Exóticos paraísos de odaliscas y arabescos pueblan la poesía Modernista. Esos paraísos recreados por Rubén Darío se divisan desde los balcones de la Casa Milà (La Pedrera) o la Casa Batlló, obras de Gaudí. Sí, Barcelona es la capital del Modernismo arquitectónico y Gaudí todo un emblema porque en esta ciudad se encuentra casi toda su obra. Una ciudad racional, en cuyo trazado urbano se adivina el espíritu eficiente y ordenado de la burguesía de principios del siglo XX, calles pensadas para pasear con las mejores galas una tarde de domingo y sentarse en un café antes de finiquitar la noche en el Palau de la Música, obra cumbre del modernismo catalán que Lluis Domènech i Montaner diseñó como santuario del renacimiento cultural catalán. La afición por la música de los barceloneses conoce, además de éste, otros dos templos: el Auditorio y el Liceo, de estilo neobarroco, una de las mayores salas de ópera de toda Europa.
Barcelona es cultura en todas sus formas, pero es, sobre todo, escenario de vanguardias y arte contemporáneo.
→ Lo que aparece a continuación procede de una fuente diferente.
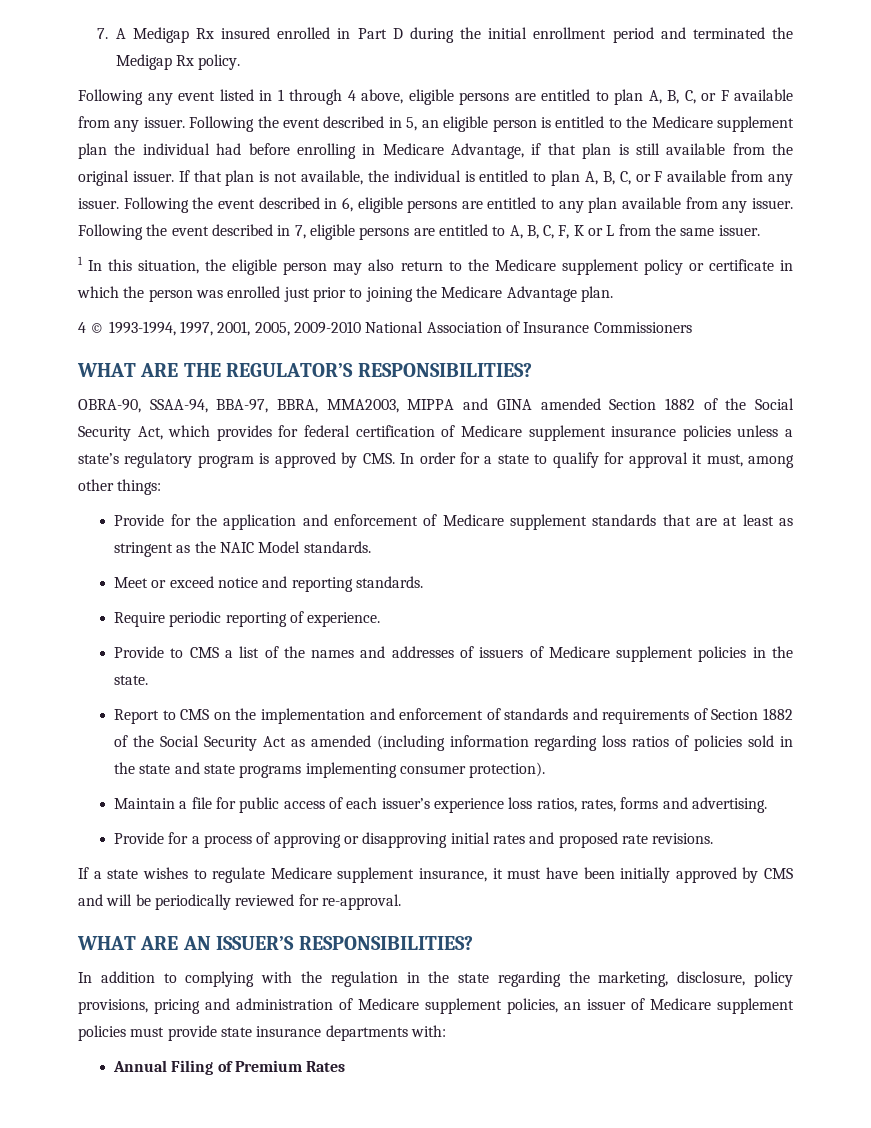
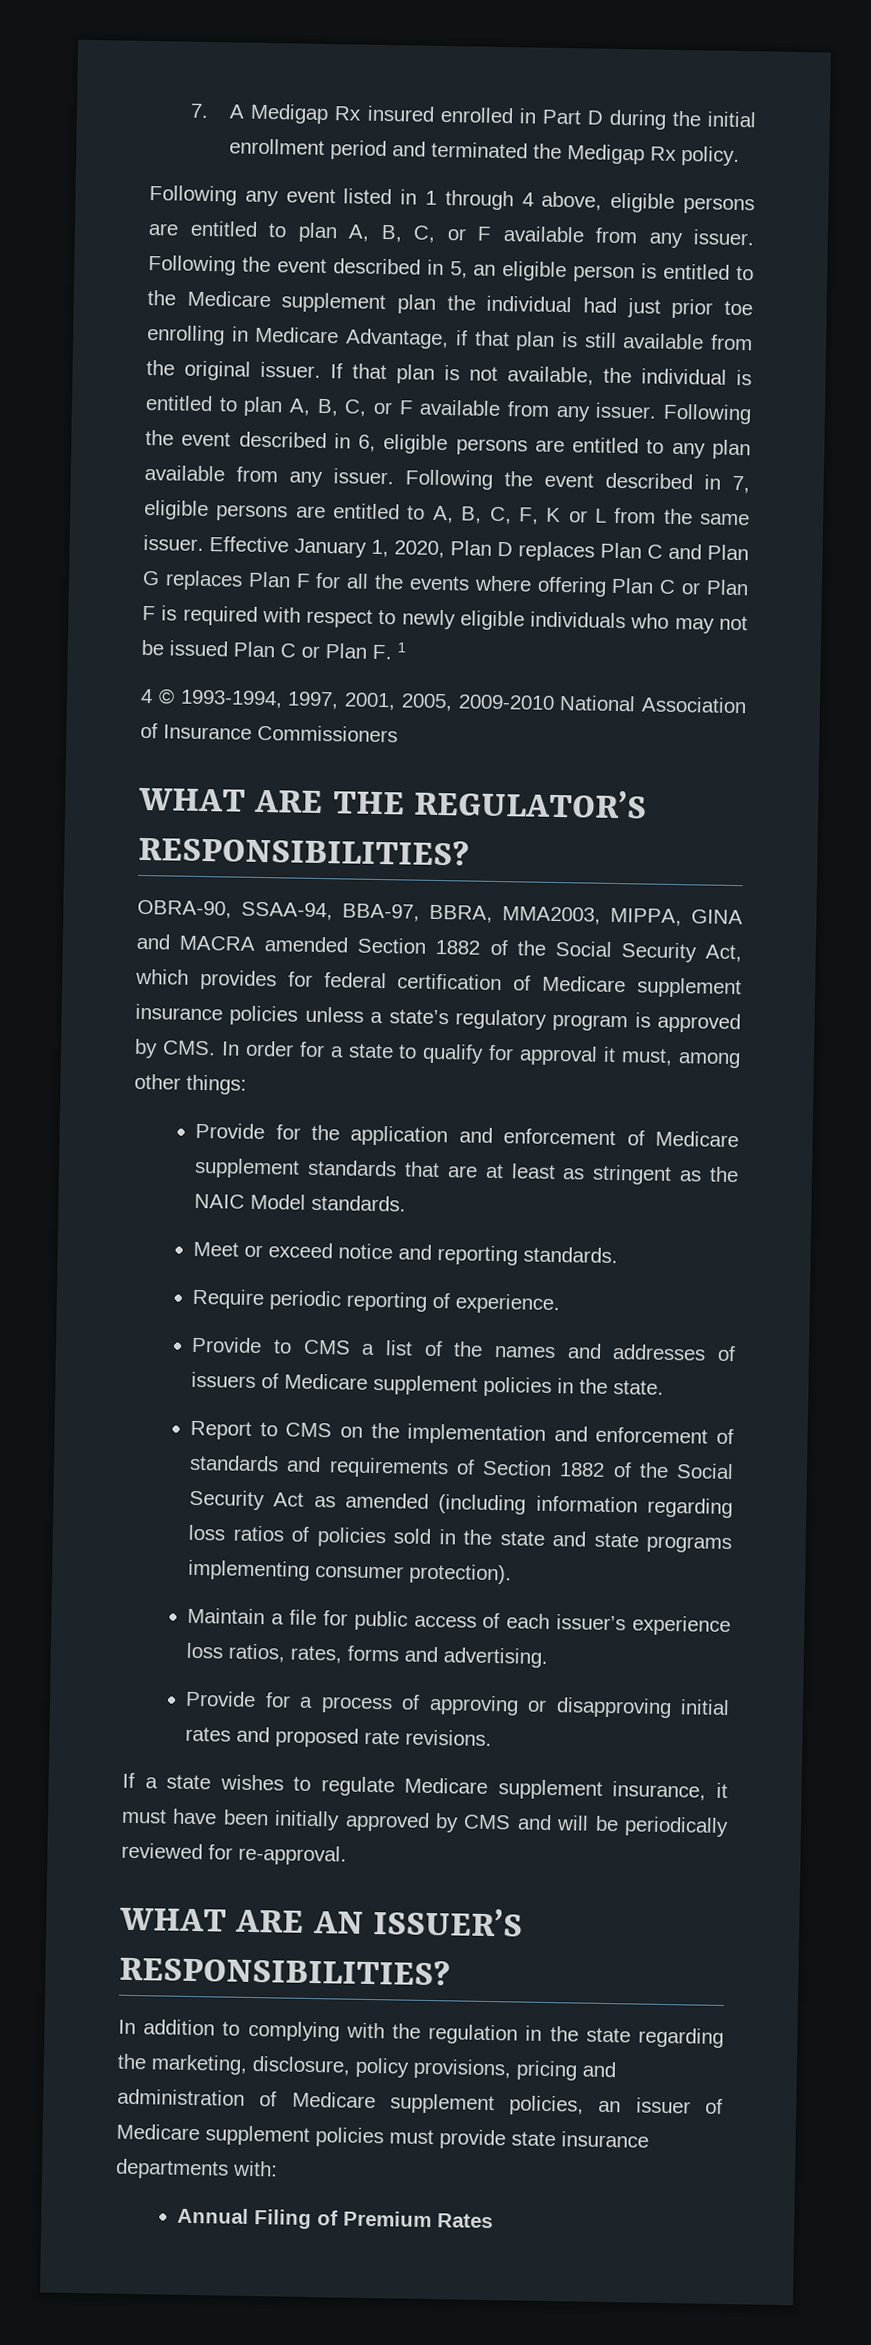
- Following the event described in 5, an eligible person is entitled to the Medicare supplement plan the individual had before enrolling in Medicare Advantage, if that plan is still available from the original issuer.
+ Following the event described in 5, an eligible person is entitled to the Medicare supplement plan the individual had just prior toe enrolling in Medicare Advantage, if that plan is still available from the original issuer.
- Following the event described in 7, eligible persons are entitled to A, B, C, F, K or L from the same issuer.
- 1 In this situation, the eligible person may also return to the Medicare supplement policy or certificate in which the person was enrolled just prior to joining the Medicare Advantage plan.
+ Following the event described in 7, eligible persons are entitled to A, B, C, F, K or L from the same issuer. Effective January 1, 2020, Plan D replaces Plan C and Plan G replaces Plan F for all the events where offering Plan C or Plan F is required with respect to newly eligible individuals who may not be issued Plan C or Plan F. 1
- OBRA-90, SSAA-94, BBA-97, BBRA, MMA2003, MIPPA and GINA amended Section 1882 of the Social Security Act, which provides for federal certification of Medicare supplement insurance policies unless a state’s regulatory program is approved by CMS. In order for a state to qualify for approval it must, among other things:
+ OBRA-90, SSAA-94, BBA-97, BBRA, MMA2003, MIPPA, GINA and MACRA amended Section 1882 of the Social Security Act, which provides for federal certification of Medicare supplement insurance policies unless a state’s regulatory program is approved by CMS. In order for a state to qualify for approval it must, among other things:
Aquí se encuentran la Fundación Joan Miró, la Fundación Tàpies, el Museo Picasso o el Museo de Arte Contemporáneo MACBA.
Barcelona es una ciudad de espíritu europeo y rutinas mediterráneas. El mejor sitio para estar a la última. Entre el Paseo de Gracia y la Avenida Diagonal se concentran las firmas de moda internacionales mientras que las boutiques y tiendas más originales se encuentran entre los callejones de la Ciutat Vella: el barrio gótico, La Ribera, El Rabal.
Es una ciudad en continua expansión, que crece con la misma precisión con que lo hace uno de sus mayores emblemas, la Sagrada Familia de Gaudí.